Veröffentlicht am 12. Okt. 2010 von unter Deutschland

mabb_Der Medienrat der Medienanstalt Berlin-Brandenburg hat in seiner heutigen Sitzung die folgenden Vergabeentscheidungen getroffen:  Die BBC wechselt auf eigenen Wunsch auf die bisher von Metropol FM genutzte deutlich kostengünstigere UKW-Hörfunkfrequenz 94,8 MHz. Zur Refinanzierung der Verbreitungskosten kann in das Programm künftig Werbung im Umfang von bis zu 2 Minuten pro Stunde eingefügt werden.

Metropol FM wechselt auf die bisher von JazzRadio genutzte UKW-Hörfunkfrequenz 101,9 MHz. Damit kann dieses türkisch-deutschsprachige Programm vor allem in den bisher schlecht versorgten Bezirken Neukölln und Kreuzberg besser empfangen werden, die für die Zielgruppe dieses Programms wichtig sind.

Die bisher von der BBC genutzte UKW-Hörfunkfrequenz 90,2 MHz wird an Radio Teddy vergeben, das einzige in der Region über UKW empfangbare Kinderprogramm. Damit kann dieses Programm künftig auch in weiten Teilen Brandenburgs empfangen werden.

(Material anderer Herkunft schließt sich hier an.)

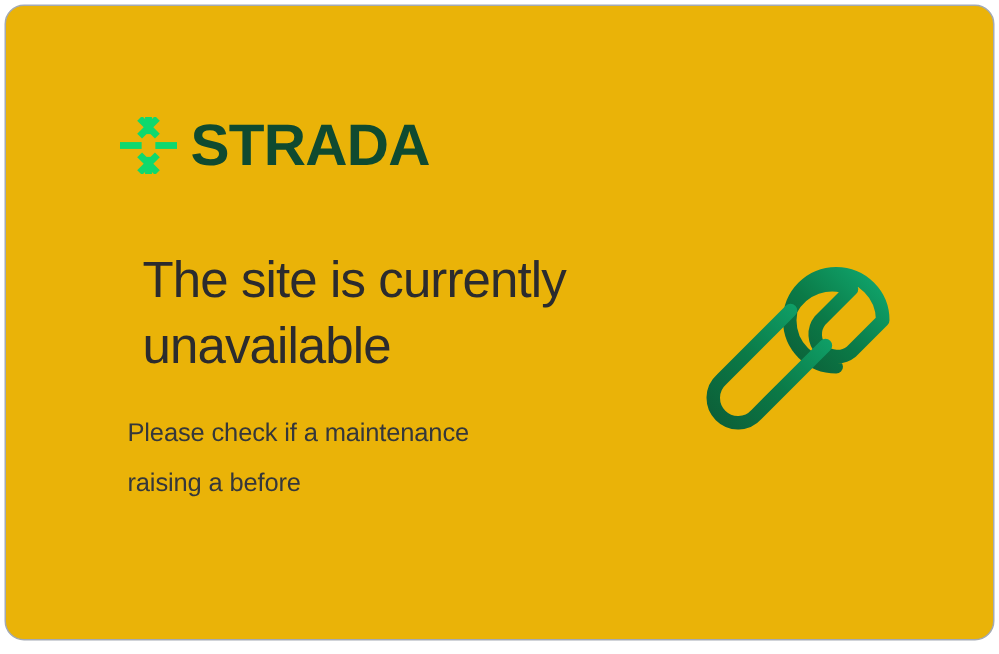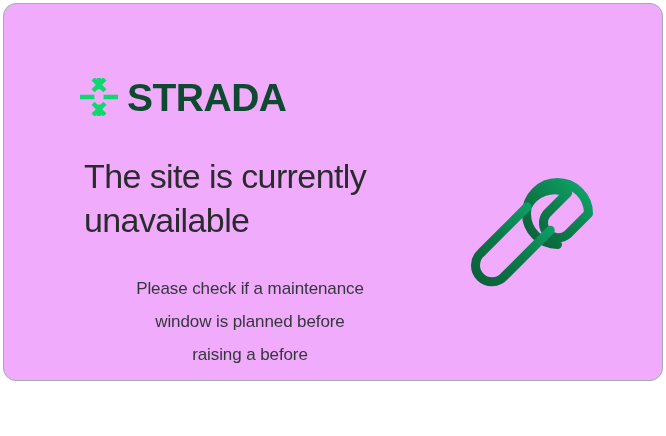--- a/index.html
+++ b/index.html
@@ -29,9 +29,9 @@
     left: 3px;
     top: 3px;
     width: 660px;
-    height: 378px;
+    height: 424px;
     box-sizing: border-box;
-    background: #f0abfc;
+    background: #eab308;
     border: 1.5px solid #a3aab4;
     border-radius: 13px;
     overflow: hidden;

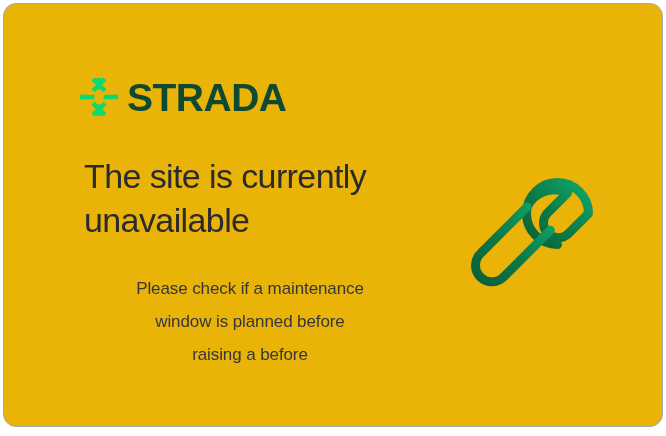--- a/index.html
+++ b/index.html
@@ -74,7 +74,7 @@
     line-height: 44px;
     letter-spacing: -0.6px;
     color: #2b2b2e;
-    margin: 0;
+    margin: 11px;
   }
 
   

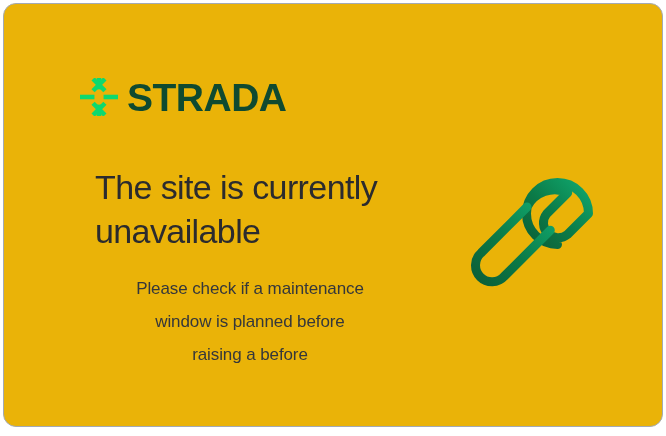--- a/index.html
+++ b/index.html
@@ -89,7 +89,6 @@
     letter-spacing: -0.1px;
     color: #35373b;
     margin: 0;
-    text-align: center;
   }
   .body-copy .line {
     display: block;

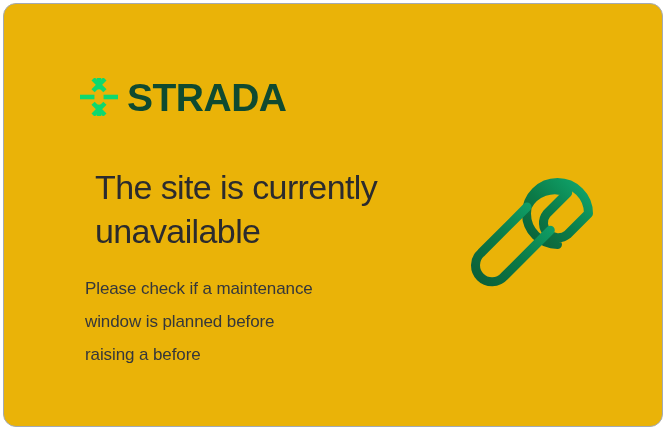--- a/index.html
+++ b/index.html
@@ -136,7 +136,6 @@
 
     <p class="body-copy">
       <span class="line">Please check if a maintenance</span>
-      <span class="line">window is planned before</span>
       <span class="line">raising a before</span>
     </p>
 

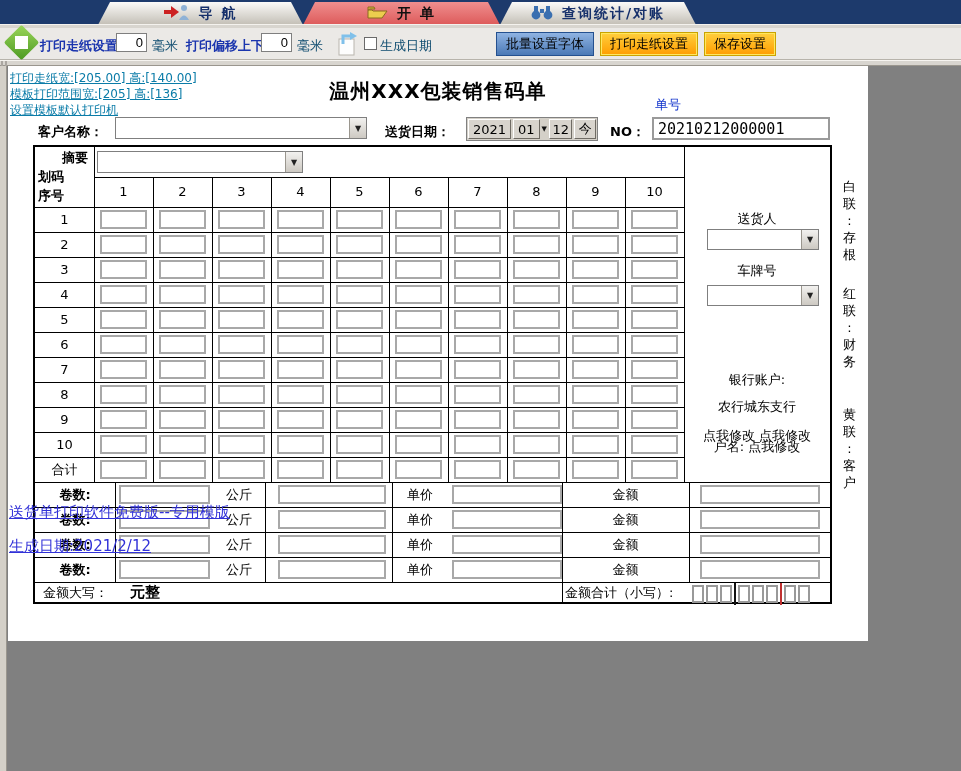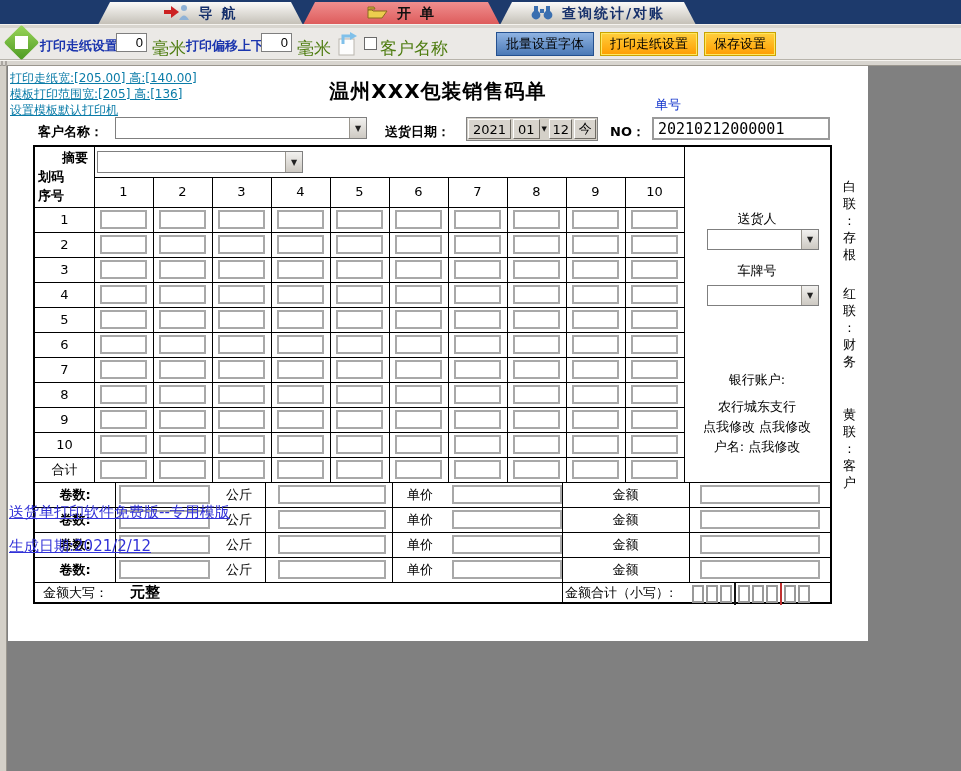--- a/index.html
+++ b/index.html
@@ -19,7 +19,7 @@
   
   #toolbar { position:absolute; left:0; top:28px; width:961px; height:32px; background:#ebe9e6; border-bottom:1px solid #b7b3ab; }
   .tb-label { position:absolute; top:9px; font-size:13px; font-weight:bold; color:#1b35ae; }
-  .tb-unit  { position:absolute; top:9px; font-size:17px; color:#4d7c0f; }
+  .tb-unit  { position:absolute; top:9px; font-size:13px; color:#0c4a6e; }
   .tb-input { position:absolute; top:5px; width:31px; height:19px; border:1px solid #7f7f7f; background:#fff;
               font-size:13px; text-align:right; padding-right:3px; }
   #diamond { position:absolute; left:9px; top:2px; width:25px; height:25px; transform:rotate(45deg);

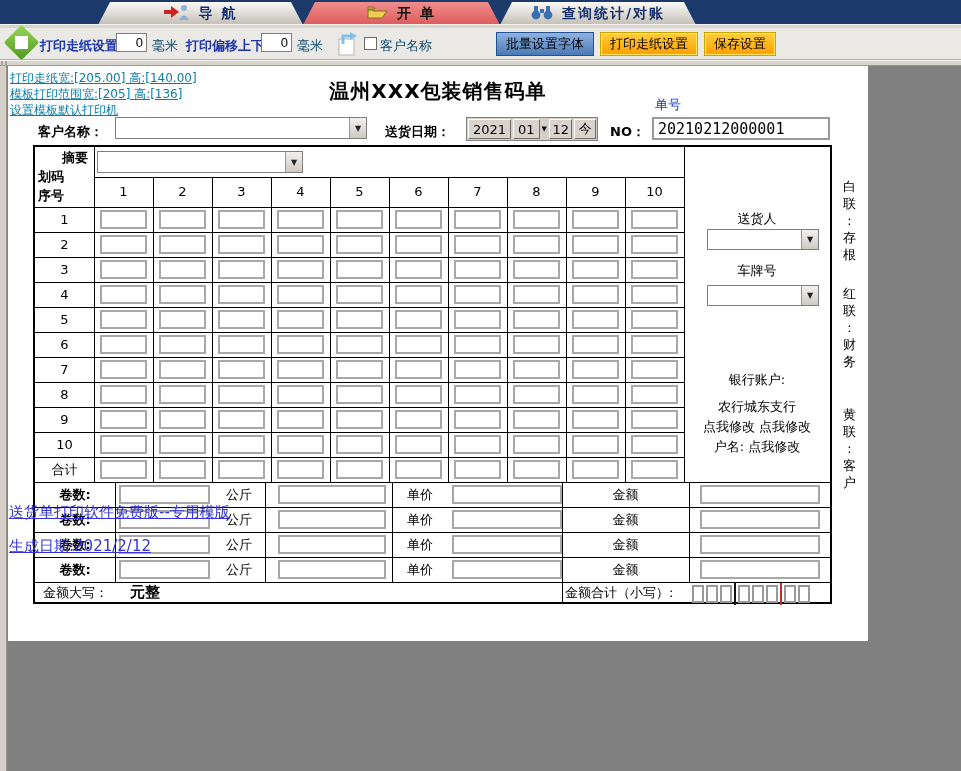--- a/index.html
+++ b/index.html
@@ -134,7 +134,7 @@
         </svg>
     </span>
     <div id="rotate-check"></div>
-    <span class="tb-unit" style="left:380px">客户名称</span>
+    <span class="tb-unit" style="left:380px">生成日期</span>
     <div id="toolbar-buttons">
         <button class="tb-btn blue">批量设置字体</button>
         <button class="tb-btn orange">打印走纸设置</button>

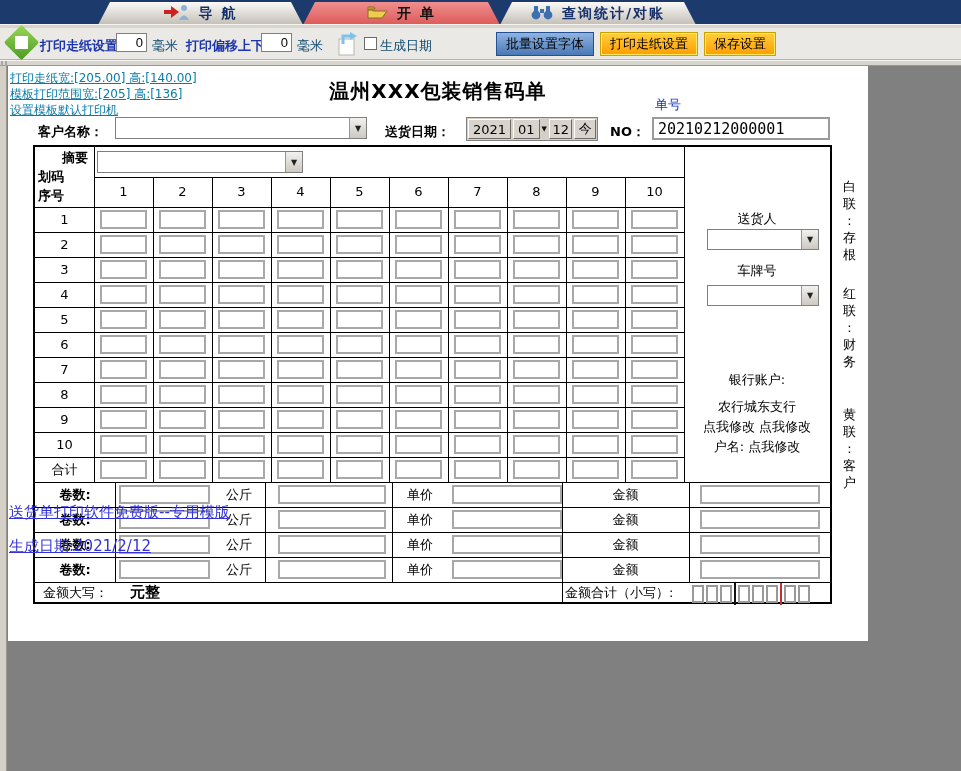--- a/index.html
+++ b/index.html
@@ -360,7 +360,7 @@
         </div>
         <div class="panel-text" style="top: 224px;">银行账户:</div>
         <div class="panel-text" style="top: 251px;">农行城东支行</div>
-        <div class="panel-text" style="top: 271px;">点我修改 点我修改</div>
+        <div class="panel-text" style="top: 280px;">点我修改 点我修改</div>
         <div class="panel-text" style="top: 291px;">户名: 点我修改</div>
         <div class="cell-text" style="left: 0px; top: 335px; width: 80px; line-height: 25px; font-weight: bold;">卷数:</div>
         <input class="sheet-input" style="left: 84px; top: 338px; width: 91px; height: 19px;">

Die bisher von Radio Teddy genutzte UKW-Hörfunkfrequenz 106,8 MHz wird an die New-Jazz Radio GmbH i.G. vergeben. Diese Nachfolgegesellschaft der insolvent gewordenen Jazz Radio GmbH will das bisherige klare JazzFormat fortführen. Die genannten Frequenzen werden an Radio Teddy und NewJazzRadio für zunächst zwei Jahre vergeben, mit der Möglichkeit der Verlängerung.

Die Radio Potsdam GmbH i. G. – deren Gesellschafter bisher ein Lokalradio in Cottbus betreiben – erhält zur Veranstaltung je eines weiteren lokalen Radioprogramms die UKW-Hörfunkfrequenz 99,3 MHz für Frankfurt/Oder sowie eine der beiden noch nicht benannten UKW-Hörfunkfrequenzen in Potsdam.

Über die Vergabe der weiteren UKW-Hörfunkfrequenz in Potsdam sowie der UKW-Hörfunkfrequenz 91,6 MHz in Cottbus wird der Medienrat nach weiterer Auswertung der Anträge zu einem späteren Zeitpunkt entscheiden.

Der Medienrat stellt fest, dass es in den Vergabeverfahren viele sehr interessante und von der programmlichen Konzeption her bemerkenswerte Anträge gegeben hat. Er bedauert es daher, dass in Berlin im Ergebnis nur eine Frequenz zur Vergabe anstand.